Heard ye that sigh? it is the sigh of law,        25
  The grand palladium of terrestrial right;
Lies crush’d by despotism’s Typhæan paw,
  And justice sinks to realms of brooding night:
Juries are driven before the rising storm,
And king-paid judges, judgment’s gold-ruled bench deform.        30
 
Are there no Hampdens, Pyms who dare to rise
  No Marvels who abhor the Danaen shower?
Yes! Roman patriots crowd these western skies,
  Nor heed the scorpion lash of Nimrod power:
Temperate, yet firm, they poise the dubious scales—        35
But private vice, awhile, o’er public good prevails.
 
The mild petition, bold remonstrance fail;
  Infuriate demons, lust of power and gold,
(Whose cheeks ne’er turn’d at human misery pale)

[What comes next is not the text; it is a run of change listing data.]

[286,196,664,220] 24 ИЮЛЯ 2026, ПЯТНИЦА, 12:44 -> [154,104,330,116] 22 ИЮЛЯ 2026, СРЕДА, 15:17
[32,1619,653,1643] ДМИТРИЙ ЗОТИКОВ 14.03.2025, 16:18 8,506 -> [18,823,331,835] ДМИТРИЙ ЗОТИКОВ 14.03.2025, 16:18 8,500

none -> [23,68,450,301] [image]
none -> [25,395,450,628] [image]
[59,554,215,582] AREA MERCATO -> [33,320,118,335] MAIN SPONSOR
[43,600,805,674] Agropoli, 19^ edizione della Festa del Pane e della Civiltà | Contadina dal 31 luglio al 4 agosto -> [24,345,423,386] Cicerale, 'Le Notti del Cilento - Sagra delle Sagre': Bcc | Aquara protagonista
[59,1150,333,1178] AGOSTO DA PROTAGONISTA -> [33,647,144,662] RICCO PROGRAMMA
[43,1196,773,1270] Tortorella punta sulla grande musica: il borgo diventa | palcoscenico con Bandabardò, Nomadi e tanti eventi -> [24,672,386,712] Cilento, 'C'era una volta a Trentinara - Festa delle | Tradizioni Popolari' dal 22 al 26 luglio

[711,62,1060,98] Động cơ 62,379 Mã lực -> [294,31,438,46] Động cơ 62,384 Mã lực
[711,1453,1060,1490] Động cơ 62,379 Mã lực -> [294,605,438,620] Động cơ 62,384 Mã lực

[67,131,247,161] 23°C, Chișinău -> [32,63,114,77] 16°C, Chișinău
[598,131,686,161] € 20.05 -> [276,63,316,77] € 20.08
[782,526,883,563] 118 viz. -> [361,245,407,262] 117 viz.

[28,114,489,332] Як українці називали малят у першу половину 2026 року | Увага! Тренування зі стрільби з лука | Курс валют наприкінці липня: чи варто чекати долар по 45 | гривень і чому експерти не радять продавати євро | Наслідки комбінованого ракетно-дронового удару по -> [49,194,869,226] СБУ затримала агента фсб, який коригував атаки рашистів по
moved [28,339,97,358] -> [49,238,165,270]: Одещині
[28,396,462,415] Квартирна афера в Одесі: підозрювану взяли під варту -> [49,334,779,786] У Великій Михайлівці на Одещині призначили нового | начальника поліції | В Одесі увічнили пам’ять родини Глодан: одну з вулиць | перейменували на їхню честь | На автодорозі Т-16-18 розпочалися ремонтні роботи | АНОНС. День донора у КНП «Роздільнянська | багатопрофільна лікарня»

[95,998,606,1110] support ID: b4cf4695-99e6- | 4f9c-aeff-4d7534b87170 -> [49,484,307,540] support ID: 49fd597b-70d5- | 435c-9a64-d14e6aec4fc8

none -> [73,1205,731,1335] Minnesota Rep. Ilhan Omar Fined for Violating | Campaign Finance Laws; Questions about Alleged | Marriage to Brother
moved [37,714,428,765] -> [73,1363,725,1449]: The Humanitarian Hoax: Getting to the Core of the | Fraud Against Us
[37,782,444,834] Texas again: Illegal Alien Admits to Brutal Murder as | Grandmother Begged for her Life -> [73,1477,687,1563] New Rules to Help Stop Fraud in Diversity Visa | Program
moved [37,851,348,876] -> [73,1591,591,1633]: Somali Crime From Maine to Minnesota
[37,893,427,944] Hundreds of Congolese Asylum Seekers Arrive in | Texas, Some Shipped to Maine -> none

  The reins of government triumphant hold:        40
New deeds of wrong, and acts first penn’d in blood,
Howl, as wild furies, o’er the Atlantic flood.
 
Spirit of Wolfe! and ghost of gallant Howe:
  Was it for this, Columbia’s yeomen bled,
When ’mid the vale, or on the mountain’s brow,        45
  Your arms to death, or crest-plumed victory led,
A bold, intrepid, hardy, rustic train,
Whose life, with elder Albion’s, dyed the reeking plain.
 
Lo, ’mid the bowers of sweet, domestic peace,
  Intrusive treads the son of hated war:        50
Whilst harpies sworn, a bleeding land to fleece,
  The merchant trap in iron nets of law:
Trade dies away—and commerce quits the shore,
Where right to hard earn’d property, is known no more.
*      *      *      *
See, ravage mark a desolated coast.—        55
  Old ocean groans beneath the sharks of power.—
In panoply of steel, a Gorgon host,
  Snuff blood afar—and wait the opening hour,
Which hurl’d on Lexington the volleyed storm,
And onward pour’d, in vengeance, life-demanding form.        60
 
Behold! that curling flame which mounts in air,
  ’T is Charlestown, rolling flagrant to the skies:
How deep those groans of agony, despair!
  What piercing screams in wild discordance rise!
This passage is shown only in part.